Parce qu’elle inclut ainsi les composantes situées permettant d’apprécier sa signification, la production sémiotique intervient donc à un niveau d’analyse qui nous permet d’appréhender à la fois la partie plus « objective » de la production comme signe (le média, les codes universels liés à la modalité et au support, les « informations du message ») et son interprétation (le contenu sémiotique) par rapport à l’arrière plan de l’activité en train de se dérouler. Si on ne considère pas la façon dont l’activité, à travers la situation transactionnelle et l’usage du médium qu’elle implique, permet de comprendre la signification d’une phrase, d’un document écrit, d’un message à l’écran, etc., cela veut dire qu’on ne considère le document que comme données ou informations, en dehors du contexte d’activité qui explique et donne sens à la production sémiotique, prise comme un tout signifiant.

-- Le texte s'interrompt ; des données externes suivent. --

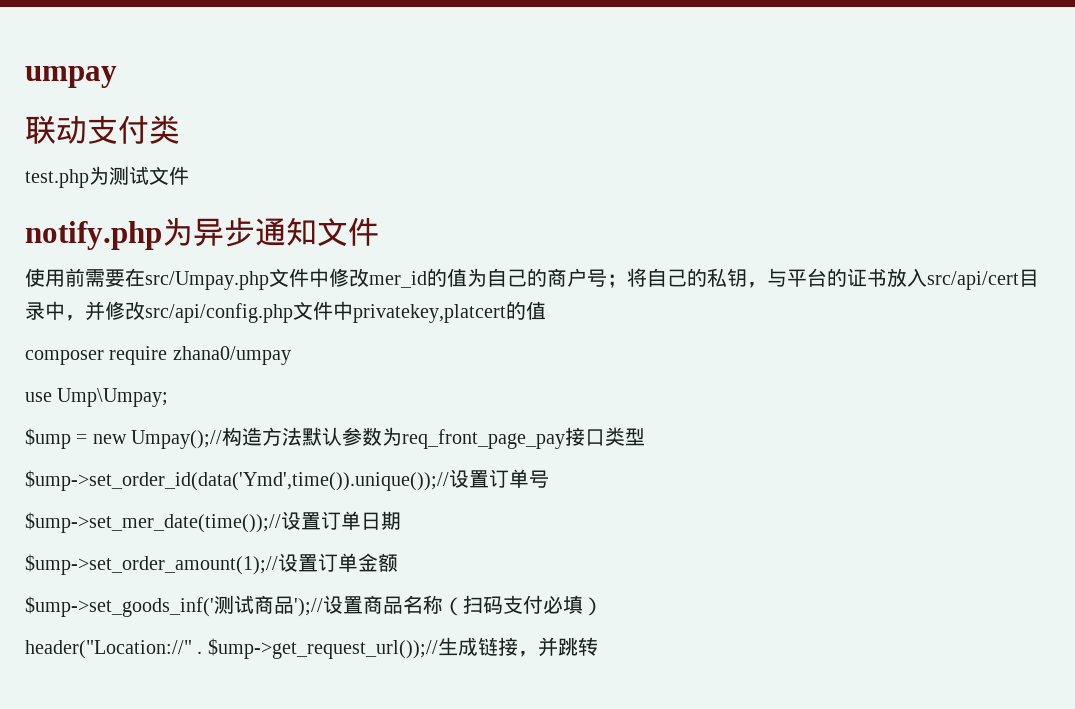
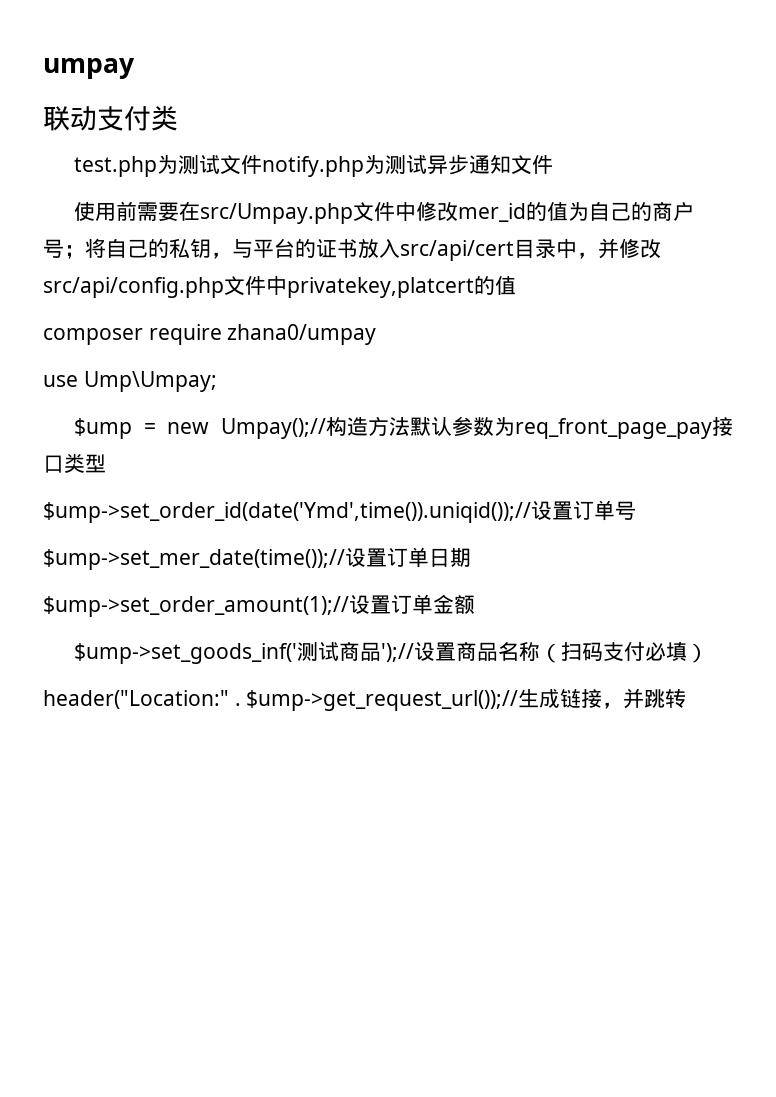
- test.php为测试文件
- notify.php为异步通知文件
+ test.php为测试文件notify.php为测试异步通知文件
- $ump->set_order_id(data('Ymd',time()).unique());//设置订单号
+ $ump->set_order_id(date('Ymd',time()).uniqid());//设置订单号
- header("Location://" .
+ header("Location:" .

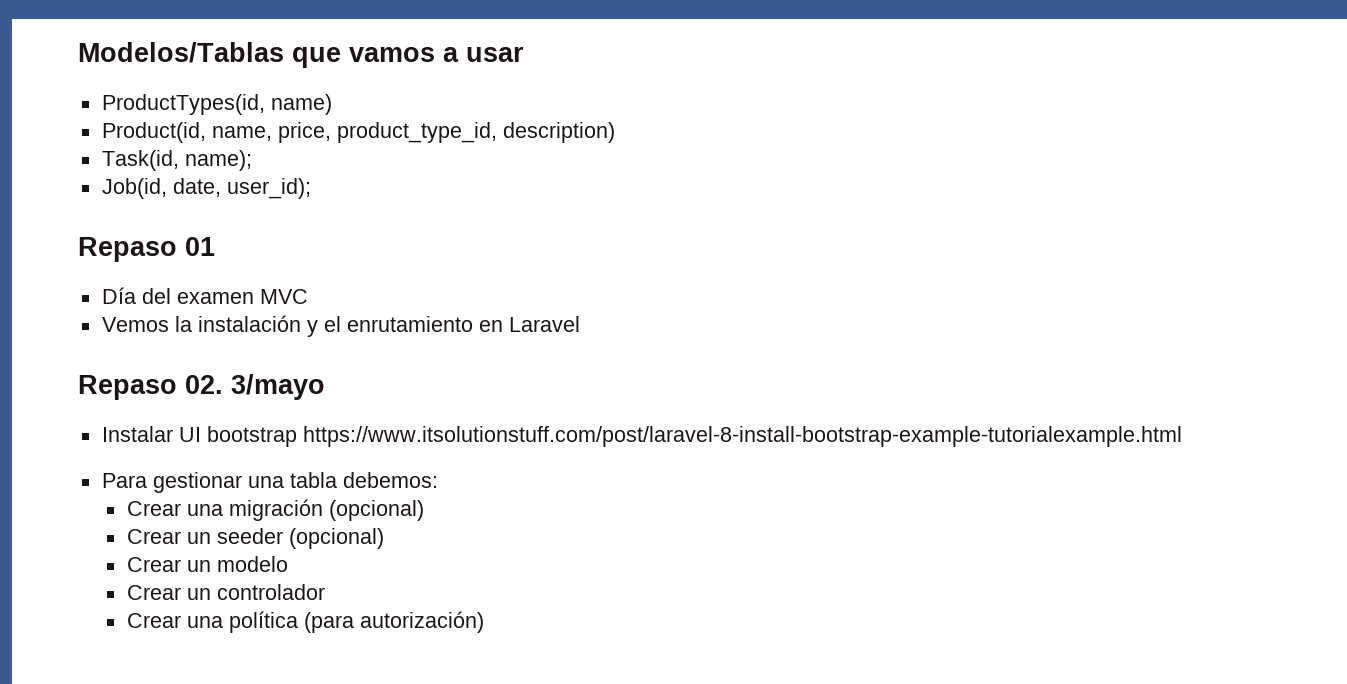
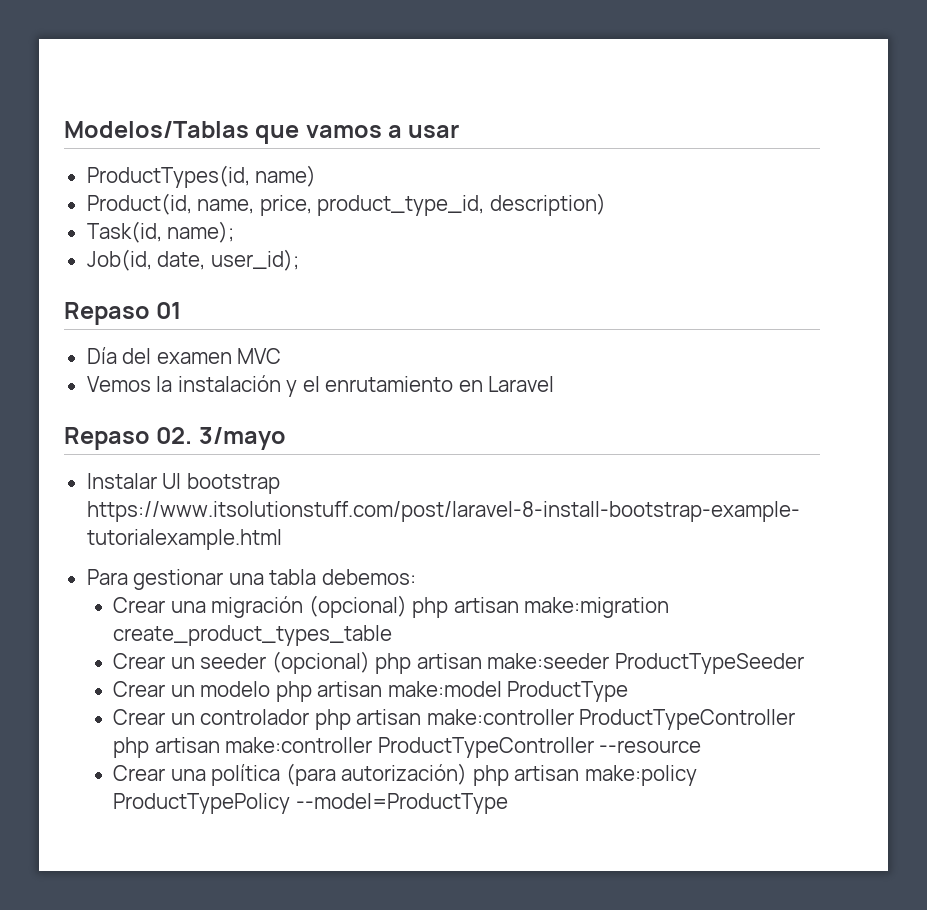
- Crear una migración (opcional)
+ Crear una migración (opcional) php artisan make:migration create_product_types_table
- Crear un seeder (opcional)
+ Crear un seeder (opcional) php artisan make:seeder ProductTypeSeeder
- Crear un modelo
+ Crear un modelo php artisan make:model ProductType
- Crear un controlador
+ Crear un controlador php artisan make:controller ProductTypeController php artisan make:controller ProductTypeController --resource
- Crear una política (para autorización)
+ Crear una política (para autorización) php artisan make:policy ProductTypePolicy --model=ProductType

C’est pour cela que nous avons besoin de la notion de production sémiotique. Elle nous permet de définir le document, en suivant [ZACKLAD 04a], comme une production sémiotique, c’est à dire comme un projet transactionnel d’ensemble de ses auteurs dans lequel la partie tangible du document (le médium) prend sens : « un documentest une production sémiotique, transcrite ou enregistrée sur un support pérenne, qui est équipée d’attributs spécifiques visant à faciliter les pratiques liées à sont exploitation ultérieure dans le cadre de la préservation de transactions communicationnelles distribuées ».